Work to be completed :: Needed from the data below: all lines that contain the word "qnum".

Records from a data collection

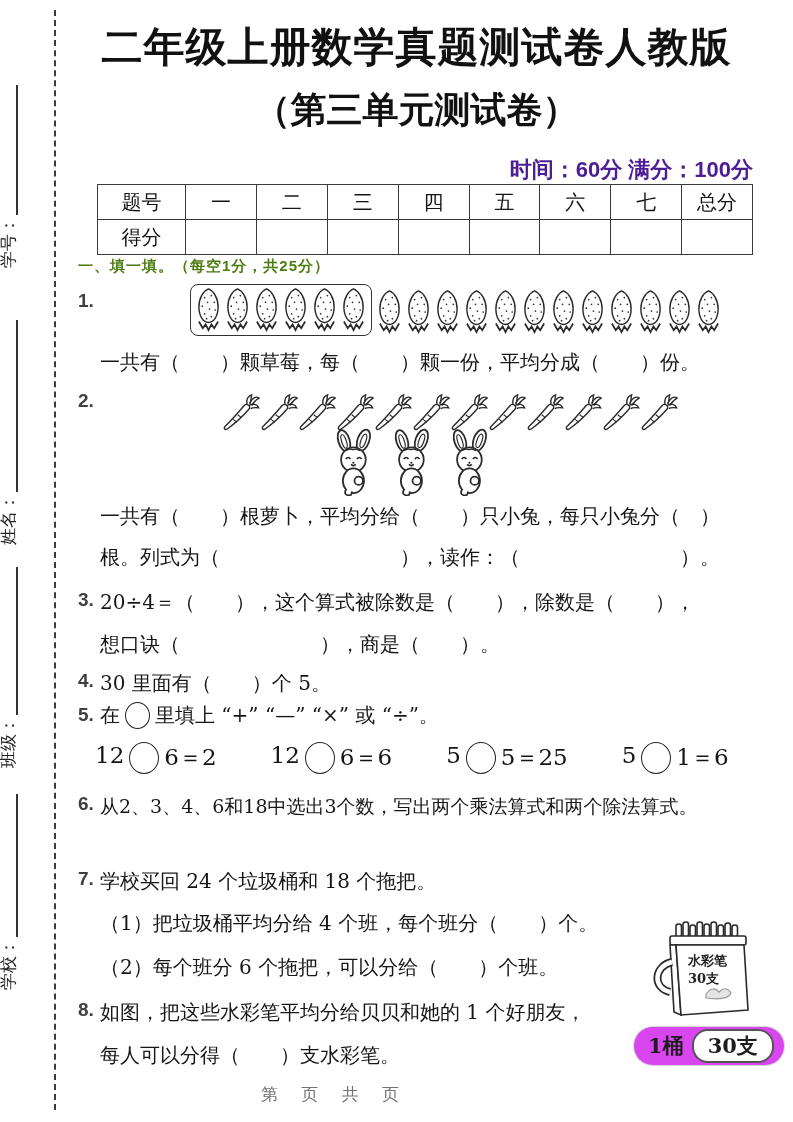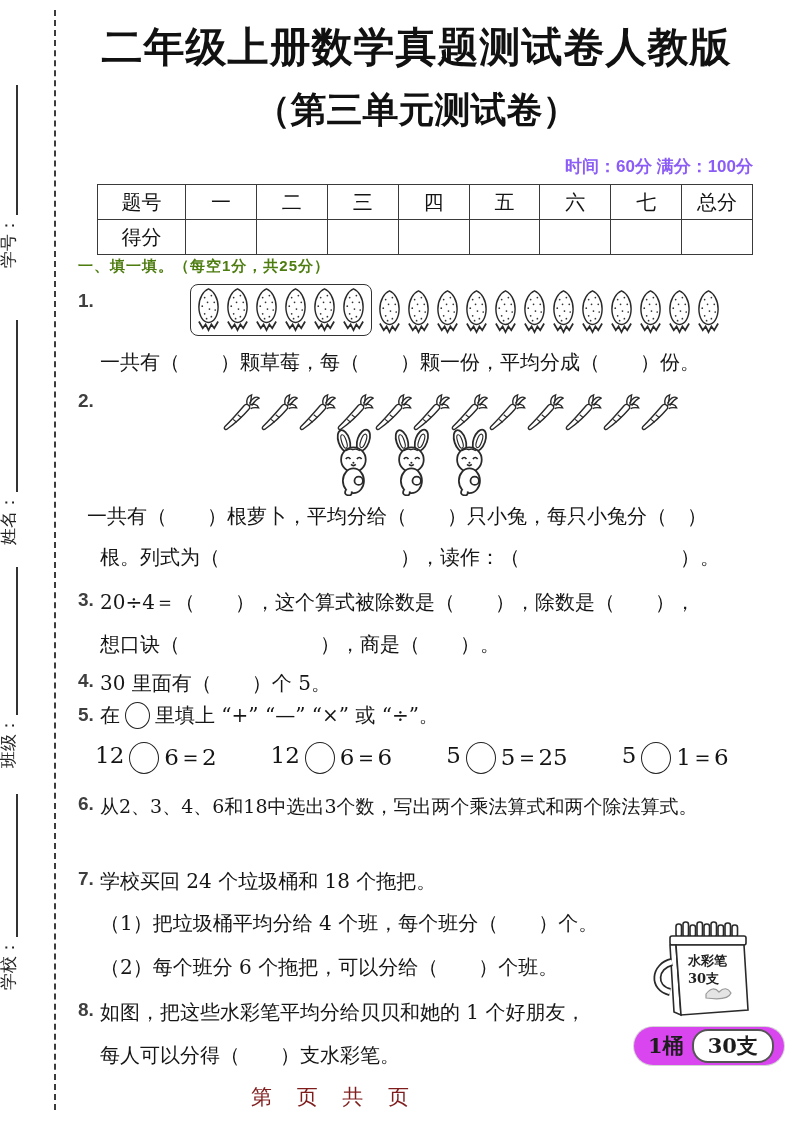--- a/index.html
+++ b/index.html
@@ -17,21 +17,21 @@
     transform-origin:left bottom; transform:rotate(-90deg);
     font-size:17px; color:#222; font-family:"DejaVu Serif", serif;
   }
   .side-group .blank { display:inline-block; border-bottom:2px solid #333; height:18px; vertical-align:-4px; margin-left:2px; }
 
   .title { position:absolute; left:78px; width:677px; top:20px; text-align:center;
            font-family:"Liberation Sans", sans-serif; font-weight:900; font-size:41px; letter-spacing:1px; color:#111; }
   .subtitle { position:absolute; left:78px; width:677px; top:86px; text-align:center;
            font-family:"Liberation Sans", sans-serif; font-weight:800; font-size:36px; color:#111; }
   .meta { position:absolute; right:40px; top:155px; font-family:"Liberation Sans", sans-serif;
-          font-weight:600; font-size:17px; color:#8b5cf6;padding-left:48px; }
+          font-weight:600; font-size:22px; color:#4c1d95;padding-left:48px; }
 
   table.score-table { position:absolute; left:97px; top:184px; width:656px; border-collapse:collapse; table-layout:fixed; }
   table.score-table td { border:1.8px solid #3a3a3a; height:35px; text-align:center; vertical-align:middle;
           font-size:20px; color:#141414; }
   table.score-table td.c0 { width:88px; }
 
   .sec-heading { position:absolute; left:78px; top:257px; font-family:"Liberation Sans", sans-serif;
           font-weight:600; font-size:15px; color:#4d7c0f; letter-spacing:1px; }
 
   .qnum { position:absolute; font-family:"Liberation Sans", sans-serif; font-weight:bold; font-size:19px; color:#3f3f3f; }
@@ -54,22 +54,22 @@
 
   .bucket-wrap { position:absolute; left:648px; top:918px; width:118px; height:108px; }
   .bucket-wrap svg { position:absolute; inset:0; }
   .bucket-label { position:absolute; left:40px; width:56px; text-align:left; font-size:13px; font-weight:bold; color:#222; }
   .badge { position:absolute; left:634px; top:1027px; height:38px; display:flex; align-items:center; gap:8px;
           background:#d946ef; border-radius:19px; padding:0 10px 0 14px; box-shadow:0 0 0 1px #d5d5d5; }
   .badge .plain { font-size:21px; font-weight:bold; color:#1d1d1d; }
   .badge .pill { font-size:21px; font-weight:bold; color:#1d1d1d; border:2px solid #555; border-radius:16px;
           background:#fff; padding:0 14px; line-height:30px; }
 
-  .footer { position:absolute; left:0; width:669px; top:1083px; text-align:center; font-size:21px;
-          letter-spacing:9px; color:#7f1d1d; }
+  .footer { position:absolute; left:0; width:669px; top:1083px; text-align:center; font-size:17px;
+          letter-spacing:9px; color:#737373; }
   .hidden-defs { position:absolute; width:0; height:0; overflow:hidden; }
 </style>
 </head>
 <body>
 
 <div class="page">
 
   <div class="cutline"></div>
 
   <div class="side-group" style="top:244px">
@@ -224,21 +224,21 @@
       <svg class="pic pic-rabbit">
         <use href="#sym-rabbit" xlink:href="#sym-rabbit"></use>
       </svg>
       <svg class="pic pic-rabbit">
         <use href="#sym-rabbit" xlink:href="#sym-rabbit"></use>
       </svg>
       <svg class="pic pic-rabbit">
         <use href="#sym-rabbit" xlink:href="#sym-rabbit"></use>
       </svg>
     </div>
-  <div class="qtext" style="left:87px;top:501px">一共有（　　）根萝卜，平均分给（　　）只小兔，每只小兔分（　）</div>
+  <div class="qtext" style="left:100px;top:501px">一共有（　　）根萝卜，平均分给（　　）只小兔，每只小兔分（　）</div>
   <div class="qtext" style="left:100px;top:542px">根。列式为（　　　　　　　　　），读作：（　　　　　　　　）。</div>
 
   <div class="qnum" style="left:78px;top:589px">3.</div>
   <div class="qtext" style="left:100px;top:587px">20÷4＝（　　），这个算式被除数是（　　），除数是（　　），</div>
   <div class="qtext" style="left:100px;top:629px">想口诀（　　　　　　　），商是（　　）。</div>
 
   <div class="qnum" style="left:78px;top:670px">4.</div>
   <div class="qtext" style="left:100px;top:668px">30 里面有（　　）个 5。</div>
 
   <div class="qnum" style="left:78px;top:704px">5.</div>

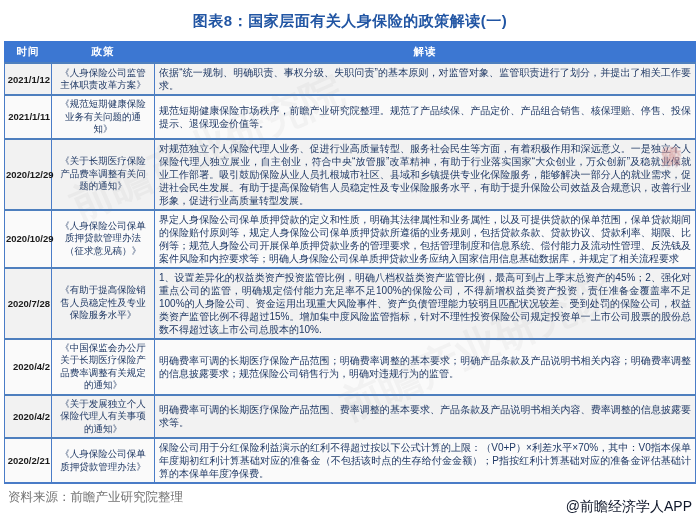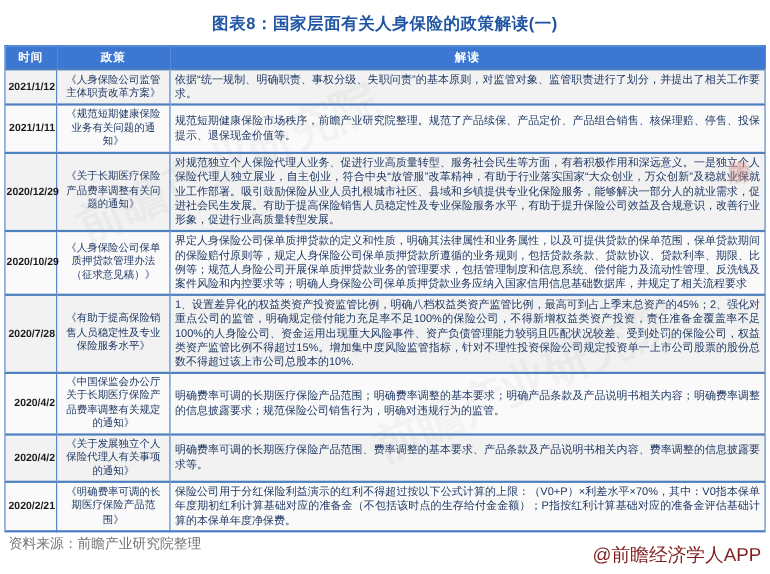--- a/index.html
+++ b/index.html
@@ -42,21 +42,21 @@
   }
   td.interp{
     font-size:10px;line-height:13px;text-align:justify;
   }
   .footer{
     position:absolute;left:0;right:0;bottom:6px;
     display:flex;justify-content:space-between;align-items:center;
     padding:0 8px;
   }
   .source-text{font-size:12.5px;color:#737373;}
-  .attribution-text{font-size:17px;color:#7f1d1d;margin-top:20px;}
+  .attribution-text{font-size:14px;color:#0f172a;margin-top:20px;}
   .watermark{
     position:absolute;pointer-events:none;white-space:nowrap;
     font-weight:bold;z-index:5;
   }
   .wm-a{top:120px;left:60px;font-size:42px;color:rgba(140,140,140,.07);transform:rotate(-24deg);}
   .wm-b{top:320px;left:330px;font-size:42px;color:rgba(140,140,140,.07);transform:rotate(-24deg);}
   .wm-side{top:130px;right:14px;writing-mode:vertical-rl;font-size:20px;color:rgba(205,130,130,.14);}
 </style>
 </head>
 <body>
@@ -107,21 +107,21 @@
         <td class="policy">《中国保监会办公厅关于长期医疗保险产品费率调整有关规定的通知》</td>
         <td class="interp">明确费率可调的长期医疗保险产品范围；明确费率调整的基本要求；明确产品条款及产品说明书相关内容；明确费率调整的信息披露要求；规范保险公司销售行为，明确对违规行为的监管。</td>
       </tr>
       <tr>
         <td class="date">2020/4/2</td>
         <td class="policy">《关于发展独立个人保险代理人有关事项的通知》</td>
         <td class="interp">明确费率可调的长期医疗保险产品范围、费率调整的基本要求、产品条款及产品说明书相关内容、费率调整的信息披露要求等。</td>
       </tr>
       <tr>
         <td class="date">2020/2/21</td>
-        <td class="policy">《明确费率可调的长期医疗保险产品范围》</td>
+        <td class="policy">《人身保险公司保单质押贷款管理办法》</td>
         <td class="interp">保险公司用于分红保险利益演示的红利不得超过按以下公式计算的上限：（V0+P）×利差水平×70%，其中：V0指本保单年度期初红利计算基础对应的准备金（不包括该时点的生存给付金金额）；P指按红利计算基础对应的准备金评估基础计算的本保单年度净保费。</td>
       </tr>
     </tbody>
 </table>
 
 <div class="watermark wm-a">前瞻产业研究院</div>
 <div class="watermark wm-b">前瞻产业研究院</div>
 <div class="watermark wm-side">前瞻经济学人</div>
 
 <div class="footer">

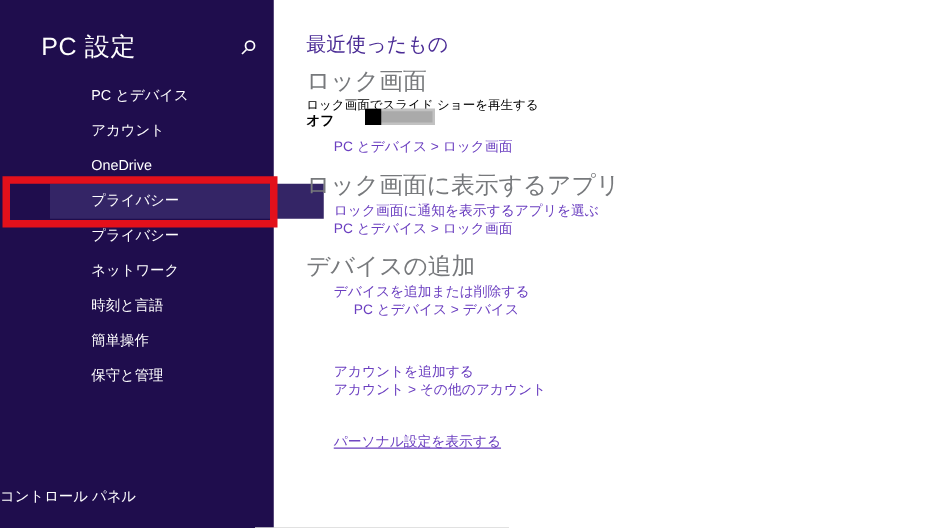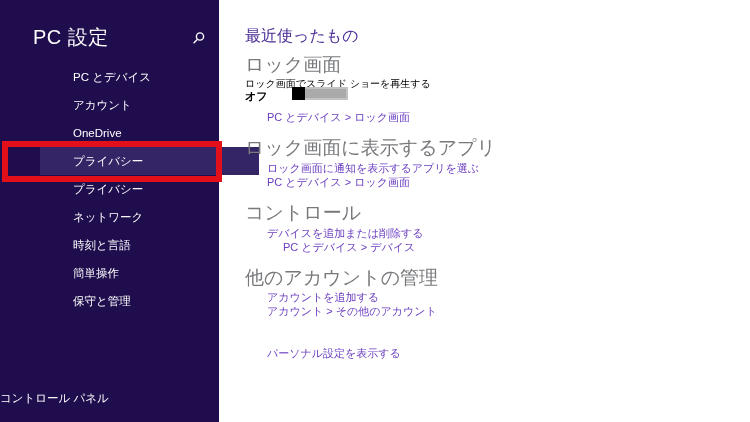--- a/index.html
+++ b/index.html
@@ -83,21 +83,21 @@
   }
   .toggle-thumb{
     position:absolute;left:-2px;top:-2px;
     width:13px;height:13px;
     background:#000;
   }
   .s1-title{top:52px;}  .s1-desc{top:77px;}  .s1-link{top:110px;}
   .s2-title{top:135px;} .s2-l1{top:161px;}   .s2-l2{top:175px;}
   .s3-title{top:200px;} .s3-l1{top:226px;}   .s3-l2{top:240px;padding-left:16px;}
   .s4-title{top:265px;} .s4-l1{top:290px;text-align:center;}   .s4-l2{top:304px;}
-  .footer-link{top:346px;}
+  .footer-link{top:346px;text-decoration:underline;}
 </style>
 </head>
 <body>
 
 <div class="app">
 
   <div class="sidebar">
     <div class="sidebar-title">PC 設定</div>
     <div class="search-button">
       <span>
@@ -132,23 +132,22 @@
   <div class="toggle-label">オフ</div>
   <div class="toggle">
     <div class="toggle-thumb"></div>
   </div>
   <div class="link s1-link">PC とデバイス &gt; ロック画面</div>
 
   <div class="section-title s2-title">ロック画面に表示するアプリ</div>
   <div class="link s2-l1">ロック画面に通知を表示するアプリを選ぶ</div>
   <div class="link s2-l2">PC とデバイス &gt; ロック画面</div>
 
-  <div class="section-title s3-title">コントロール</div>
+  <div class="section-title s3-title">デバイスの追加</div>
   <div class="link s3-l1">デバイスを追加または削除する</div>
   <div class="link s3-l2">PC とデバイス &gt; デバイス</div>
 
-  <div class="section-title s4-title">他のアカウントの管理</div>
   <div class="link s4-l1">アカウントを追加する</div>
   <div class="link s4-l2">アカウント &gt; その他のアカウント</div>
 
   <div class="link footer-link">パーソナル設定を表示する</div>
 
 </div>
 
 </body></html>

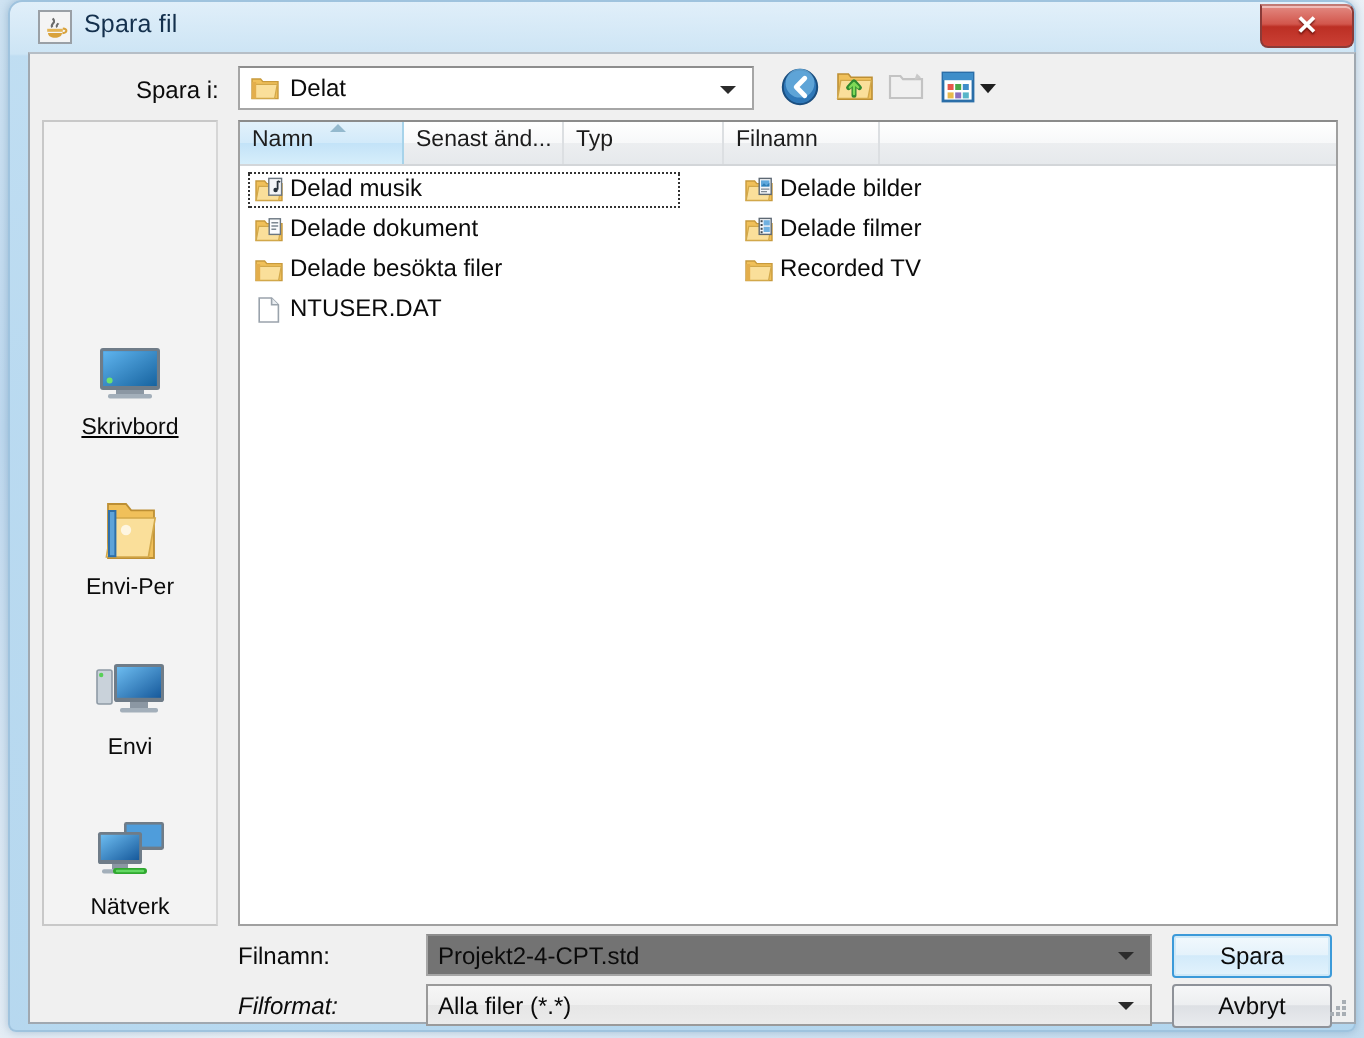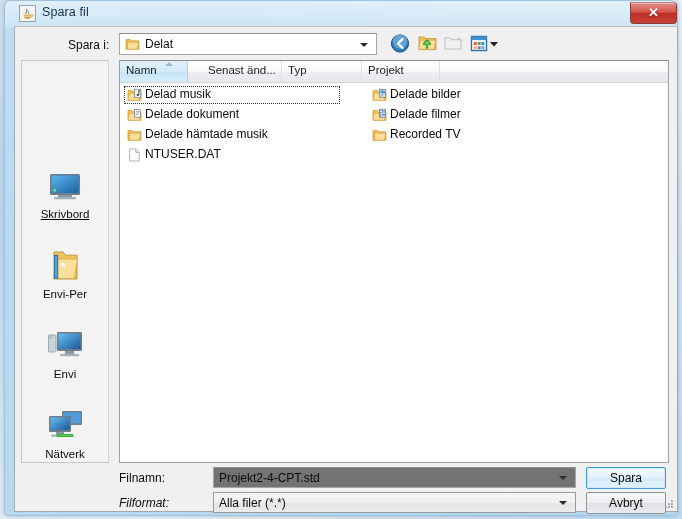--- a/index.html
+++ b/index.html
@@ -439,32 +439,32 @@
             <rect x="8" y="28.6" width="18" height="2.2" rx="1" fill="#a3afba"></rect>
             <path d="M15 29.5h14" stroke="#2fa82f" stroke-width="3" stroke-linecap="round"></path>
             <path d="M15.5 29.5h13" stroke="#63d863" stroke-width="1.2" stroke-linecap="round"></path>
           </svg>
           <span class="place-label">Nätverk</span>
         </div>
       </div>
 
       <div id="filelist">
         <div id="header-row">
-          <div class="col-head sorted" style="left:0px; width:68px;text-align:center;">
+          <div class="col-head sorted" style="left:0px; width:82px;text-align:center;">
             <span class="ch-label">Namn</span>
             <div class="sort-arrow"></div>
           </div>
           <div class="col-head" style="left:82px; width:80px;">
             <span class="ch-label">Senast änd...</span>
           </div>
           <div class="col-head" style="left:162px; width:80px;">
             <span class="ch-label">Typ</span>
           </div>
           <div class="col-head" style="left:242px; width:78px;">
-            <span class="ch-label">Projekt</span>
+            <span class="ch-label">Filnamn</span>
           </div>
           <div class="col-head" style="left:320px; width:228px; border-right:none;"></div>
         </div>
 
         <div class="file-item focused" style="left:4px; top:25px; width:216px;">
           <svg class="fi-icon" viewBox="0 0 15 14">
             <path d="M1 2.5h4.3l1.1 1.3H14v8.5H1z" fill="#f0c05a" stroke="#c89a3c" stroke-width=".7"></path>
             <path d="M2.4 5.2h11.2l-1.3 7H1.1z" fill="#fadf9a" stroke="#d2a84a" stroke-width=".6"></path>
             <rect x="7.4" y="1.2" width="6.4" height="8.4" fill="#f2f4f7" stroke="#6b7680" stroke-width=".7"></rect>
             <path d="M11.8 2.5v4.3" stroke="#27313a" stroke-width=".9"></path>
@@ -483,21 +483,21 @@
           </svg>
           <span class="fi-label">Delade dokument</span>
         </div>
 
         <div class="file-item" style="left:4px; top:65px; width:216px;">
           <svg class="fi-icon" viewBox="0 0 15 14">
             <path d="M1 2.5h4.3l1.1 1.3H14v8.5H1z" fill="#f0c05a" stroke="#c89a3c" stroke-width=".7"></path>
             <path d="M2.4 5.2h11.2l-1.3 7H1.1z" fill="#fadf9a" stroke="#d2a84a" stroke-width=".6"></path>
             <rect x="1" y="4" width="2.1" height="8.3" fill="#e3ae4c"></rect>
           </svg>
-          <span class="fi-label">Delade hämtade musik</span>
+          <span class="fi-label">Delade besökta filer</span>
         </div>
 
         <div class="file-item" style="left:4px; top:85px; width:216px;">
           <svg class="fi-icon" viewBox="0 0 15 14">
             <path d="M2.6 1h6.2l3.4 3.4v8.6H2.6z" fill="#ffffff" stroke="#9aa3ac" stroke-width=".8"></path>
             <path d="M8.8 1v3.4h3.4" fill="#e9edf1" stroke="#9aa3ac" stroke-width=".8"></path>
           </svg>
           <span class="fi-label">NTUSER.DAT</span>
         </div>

Answer area ::
   .qnum { position:absolute; font-family:"Liberation Sans", sans-serif; font-weight:bold; font-size:19px; color:#3f3f3f; }
   <div class="qnum" style="left:78px;top:589px">3.</div>
   <div class="qnum" style="left:78px;top:670px">4.</div>
   <div class="qnum" style="left:78px;top:704px">5.</div>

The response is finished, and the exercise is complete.